TASK DIRECTIONS:
Please transcribe the listing that follows exactly; images are to be excluded.

[Start of Attachment]

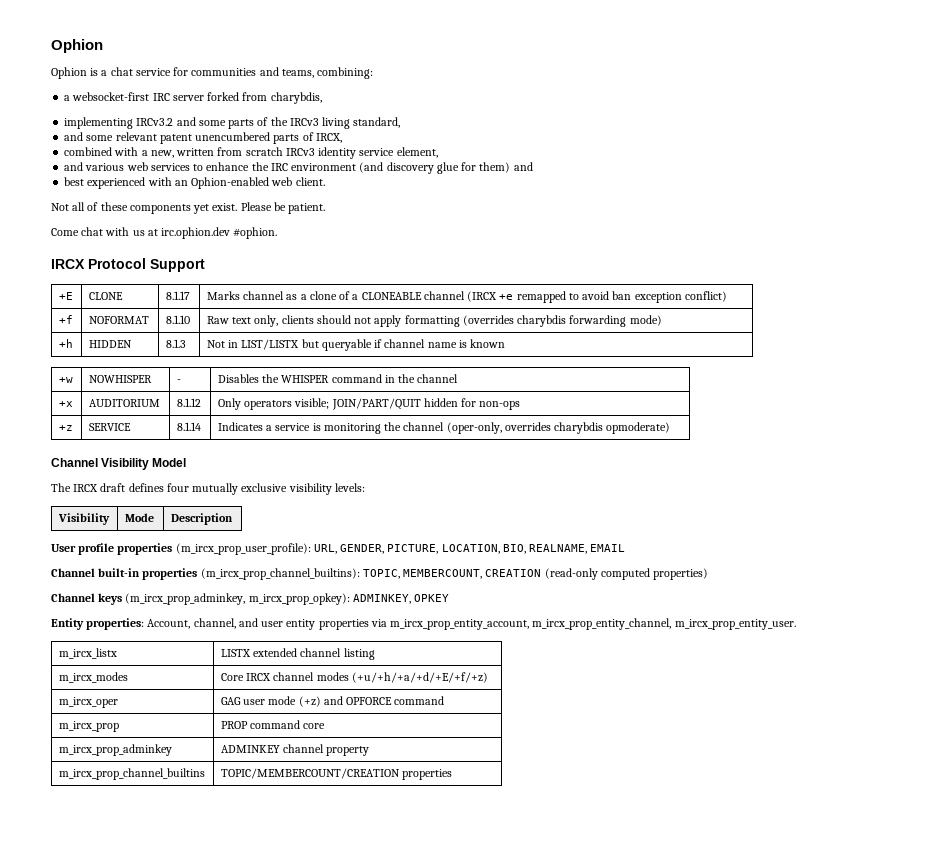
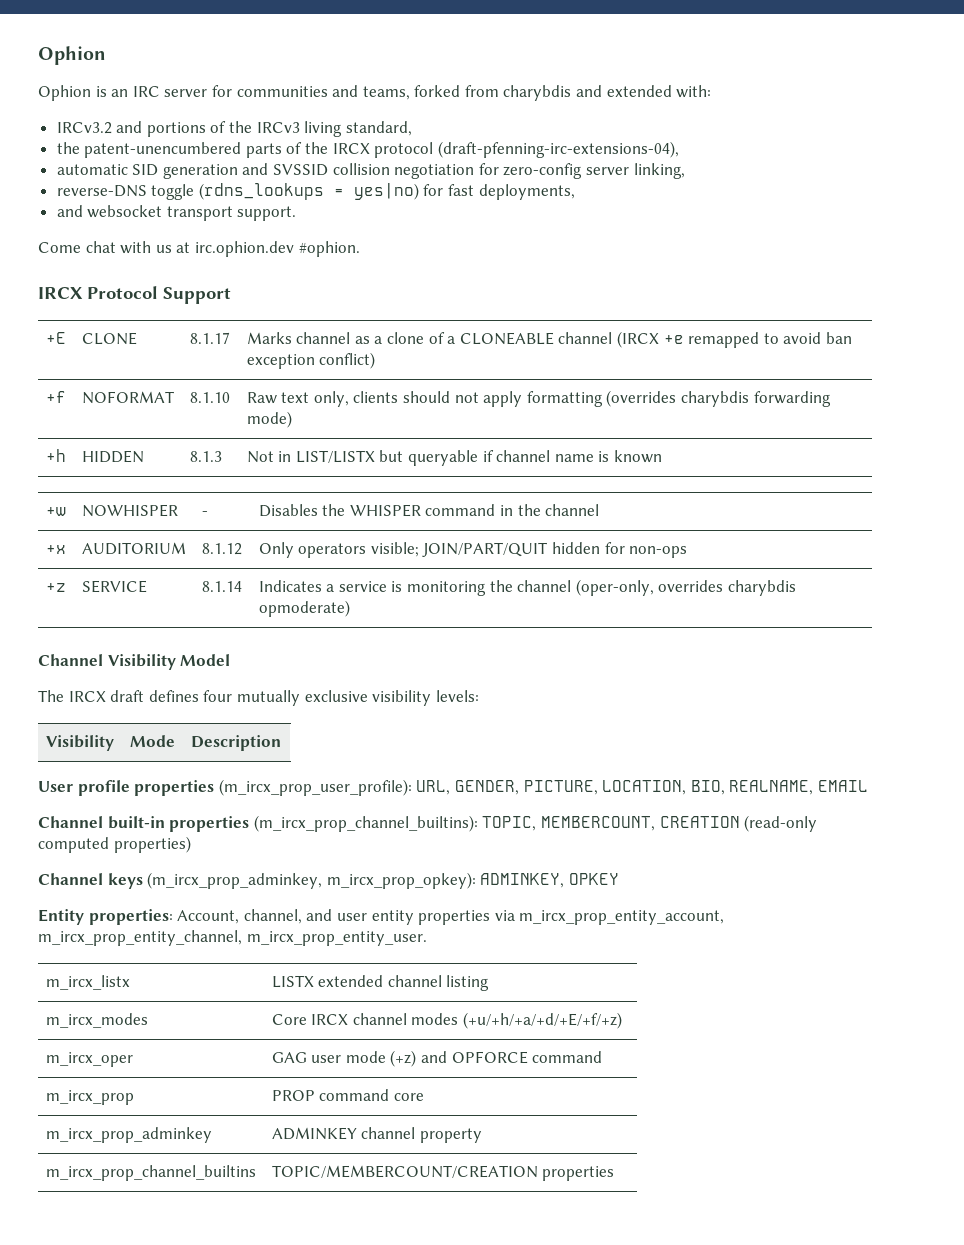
- Ophion is a chat service for communities and teams, combining:
- a websocket-first IRC server forked from charybdis,
- implementing IRCv3.2 and some parts of the IRCv3 living standard,
+ Ophion is an IRC server for communities and teams, forked from charybdis and extended with:
+ IRCv3.2 and portions of the IRCv3 living standard,
- and some relevant patent unencumbered parts of IRCX,
- combined with a new, written from scratch IRCv3 identity service element,
- and various web services to enhance the IRC environment (and discovery glue for them) and
- best experienced with an Ophion-enabled web client.
- Not all of these components yet exist. Please be patient.
+ the patent-unencumbered parts of the IRCX protocol (draft-pfenning-irc-extensions-04),
+ automatic SID generation and SVSSID collision negotiation for zero-config server linking,
+ reverse-DNS toggle (rdns_lookups = yes|no) for fast deployments,
+ and websocket transport support.

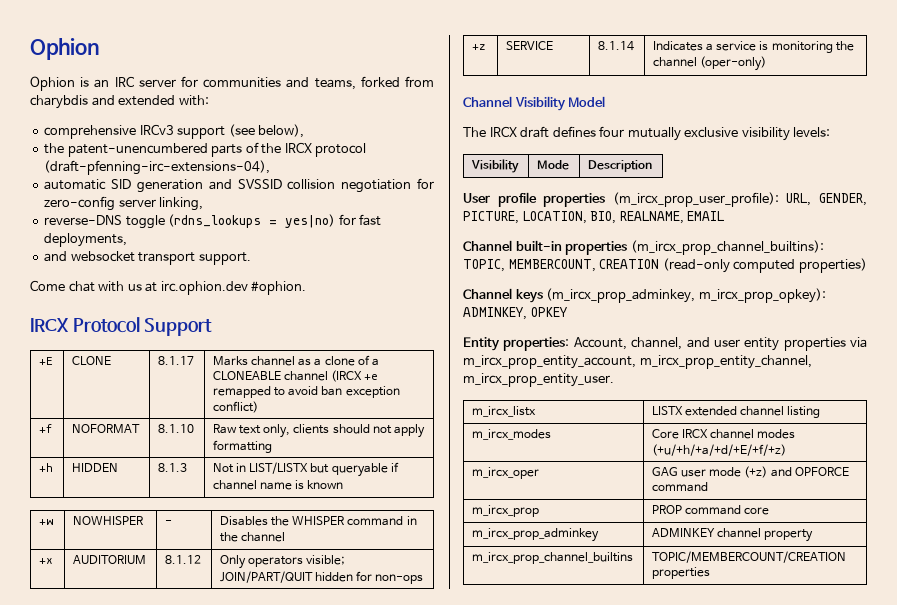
- IRCv3.2 and portions of the IRCv3 living standard,
+ comprehensive IRCv3 support (see below),
- +f | NOFORMAT | 8.1.10 | Raw text only, clients should not apply formatting (overrides charybdis forwarding mode)
+ +f | NOFORMAT | 8.1.10 | Raw text only, clients should not apply formatting
- +z | SERVICE | 8.1.14 | Indicates a service is monitoring the channel (oper-only, overrides charybdis opmoderate)
+ +z | SERVICE | 8.1.14 | Indicates a service is monitoring the channel (oper-only)

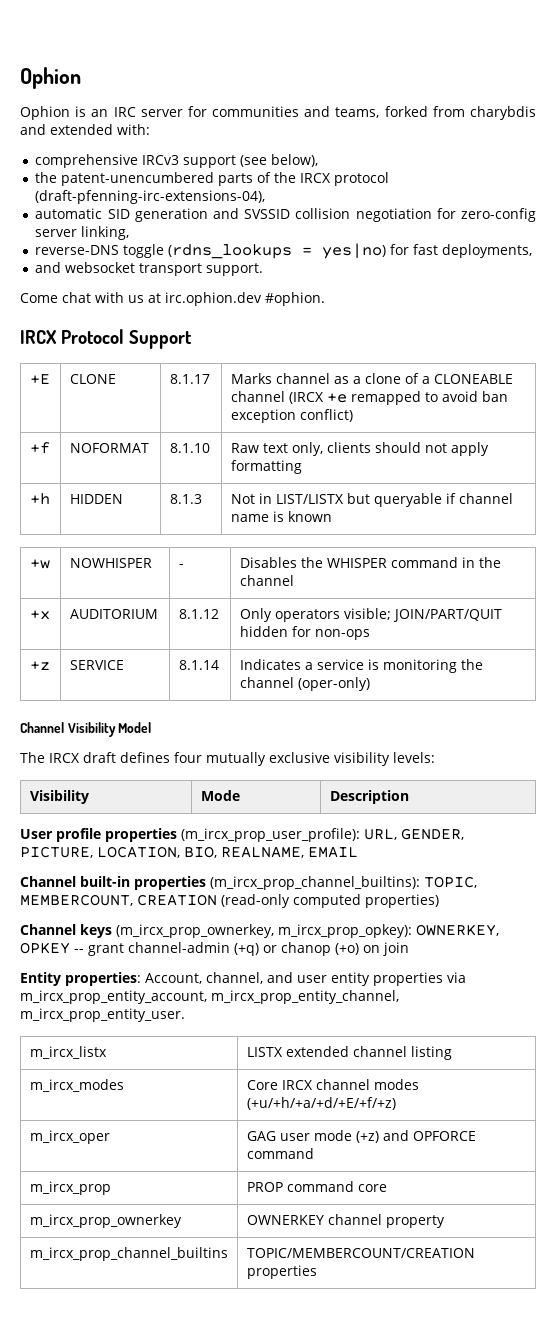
- Channel keys (m_ircx_prop_adminkey, m_ircx_prop_opkey): ADMINKEY, OPKEY
+ Channel keys (m_ircx_prop_ownerkey, m_ircx_prop_opkey): OWNERKEY, OPKEY -- grant channel-admin (+q) or chanop (+o) on join
- m_ircx_prop_adminkey | ADMINKEY channel property
+ m_ircx_prop_ownerkey | OWNERKEY channel property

[End of Attachment]

RESPONSE AREA:
- Ophion is a chat service for communities and teams, combining:
- a websocket-first IRC server forked from charybdis,
- implementing IRCv3.2 and some parts of the IRCv3 living standard,
+ Ophion is an IRC server for communities and teams, forked from charybdis and extended with:
+ IRCv3.2 and portions of the IRCv3 living standard,
- and some relevant patent unencumbered parts of IRCX,
- combined with a new, written from scratch IRCv3 identity service element,
- and various web services to enhance the IRC environment (and discovery glue for them) and
- best experienced with an Ophion-enabled web client.
- Not all of these components yet exist. Please be patient.
+ the patent-unencumbered parts of the IRCX protocol (draft-pfenning-irc-extensions-04),
+ automatic SID generation and SVSSID collision negotiation for zero-config server linking,
+ reverse-DNS toggle (rdns_lookups = yes|no) for fast deployments,
+ and websocket transport support.

- IRCv3.2 and portions of the IRCv3 living standard,
+ comprehensive IRCv3 support (see below),
- +f | NOFORMAT | 8.1.10 | Raw text only, clients should not apply formatting (overrides charybdis forwarding mode)
+ +f | NOFORMAT | 8.1.10 | Raw text only, clients should not apply formatting
- +z | SERVICE | 8.1.14 | Indicates a service is monitoring the channel (oper-only, overrides charybdis opmoderate)
+ +z | SERVICE | 8.1.14 | Indicates a service is monitoring the channel (oper-only)

- Channel keys (m_ircx_prop_adminkey, m_ircx_prop_opkey): ADMINKEY, OPKEY
+ Channel keys (m_ircx_prop_ownerkey, m_ircx_prop_opkey): OWNERKEY, OPKEY -- grant channel-admin (+q) or chanop (+o) on join
- m_ircx_prop_adminkey | ADMINKEY channel property
+ m_ircx_prop_ownerkey | OWNERKEY channel property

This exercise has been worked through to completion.